The daroga, though, owed Erik a debt of gratitude that he could never hope to repay, even if he lived another hundred years. They managed to smuggle the wounded and emaciated woman out of the city. She very nearly resembled a corpse, Erik had noted sadly as he had carried her out of the city.
Gone was the healthy glow and soft blush of her cheeks; she was now gaunt and sallow. The glimmer had left her eyes to be replaced with an unfocussed haze.
The trio fled on camels and ventured east. How they happened upon a tribe they could trust, he could no longer remember, but they had taken Anahita in as one of their own.

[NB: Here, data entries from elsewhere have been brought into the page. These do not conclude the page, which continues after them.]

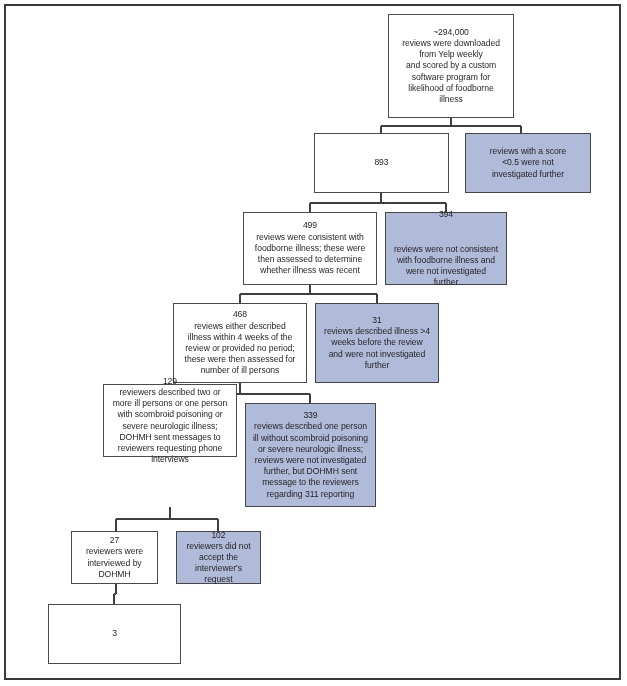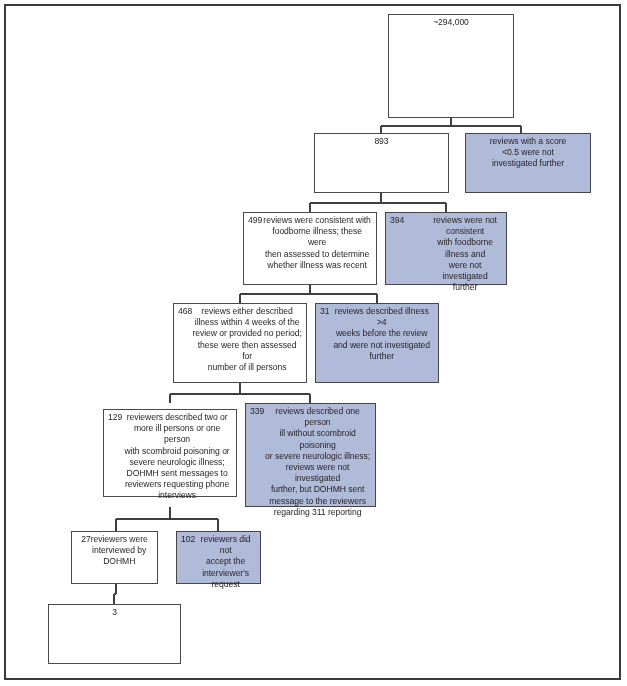--- a/index.html
+++ b/index.html
@@ -50,8 +50,8 @@
     line-height: 11.2px;
     text-align: center;
     display: flex;
-    flex-direction: row;
-    align-items: flex-start;
+    flex-direction: column;
+    align-items: center;
     justify-content: center;
     padding: 2px 4px;
     letter-spacing: -0.05px;

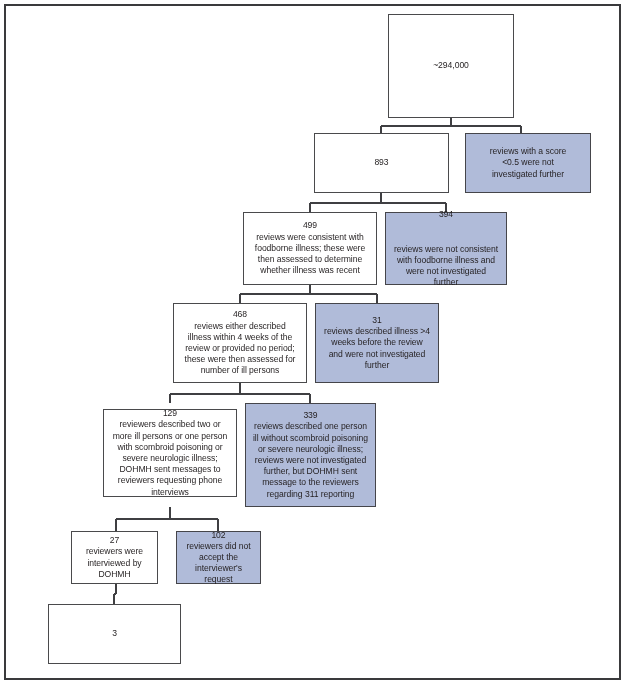--- a/index.html
+++ b/index.html
@@ -103,6 +103,12 @@
     <div id="nodes-layer">
         <div class="node" style="left: 388px; top: 14px; width: 126px; height: 104px;">
           <span class="count">~294,000</span>
+          <span class="body">reviews were downloaded
+from Yelp weekly
+and scored by a custom
+software program for
+likelihood of foodborne
+illness</span>
         </div>
         <div class="node" style="left: 314px; top: 133px; width: 135px; height: 60px;">
           <span class="count">893</span>

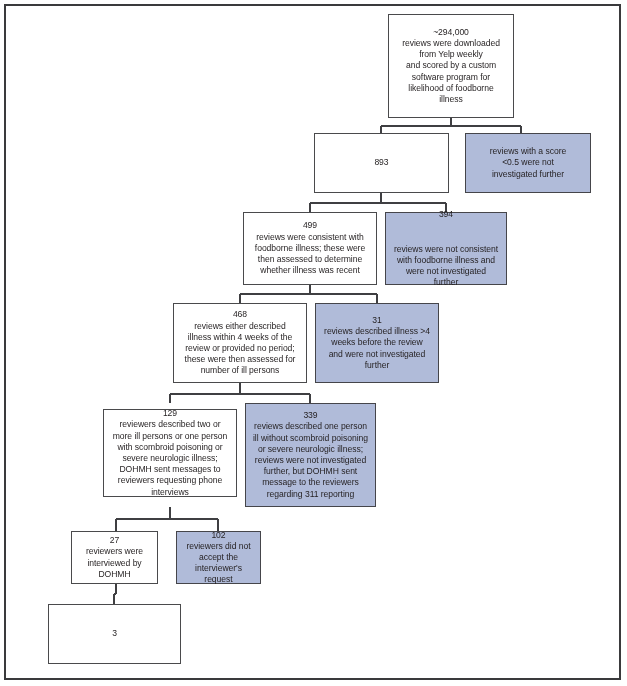--- a/index.html
+++ b/index.html
@@ -147,7 +147,7 @@
 and were not investigated
 further</span>
         </div>
-        <div class="node" style="left: 103px; top: 409px; width: 134px; height: 88px;">
+        <div class="node" style="left: 103px; top: 384px; width: 134px; height: 73px;">
           <span class="count">129</span>
           <span class="body">reviewers described two or
 more ill persons or one person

When the shah discovered that Erik was absent, he feared that his prized architect was sharing his secrets with the Empire's enemies! As soon as Erik returned to his place in court, it was ordered that his eyes would be put out. Unfortunately, the shah knew that Erik's genius was so great that he might be able to design other palaces with mazes and secret corridors, despite having no eyes to see their progress.
And so the daroga helped Erik yet again.
Erik roused himself from his tortured reverie and pried his hands from Christine's soft warmth. He needed to ensure that the water was hot enough for a bath and begin preparing breakfast before she awoke!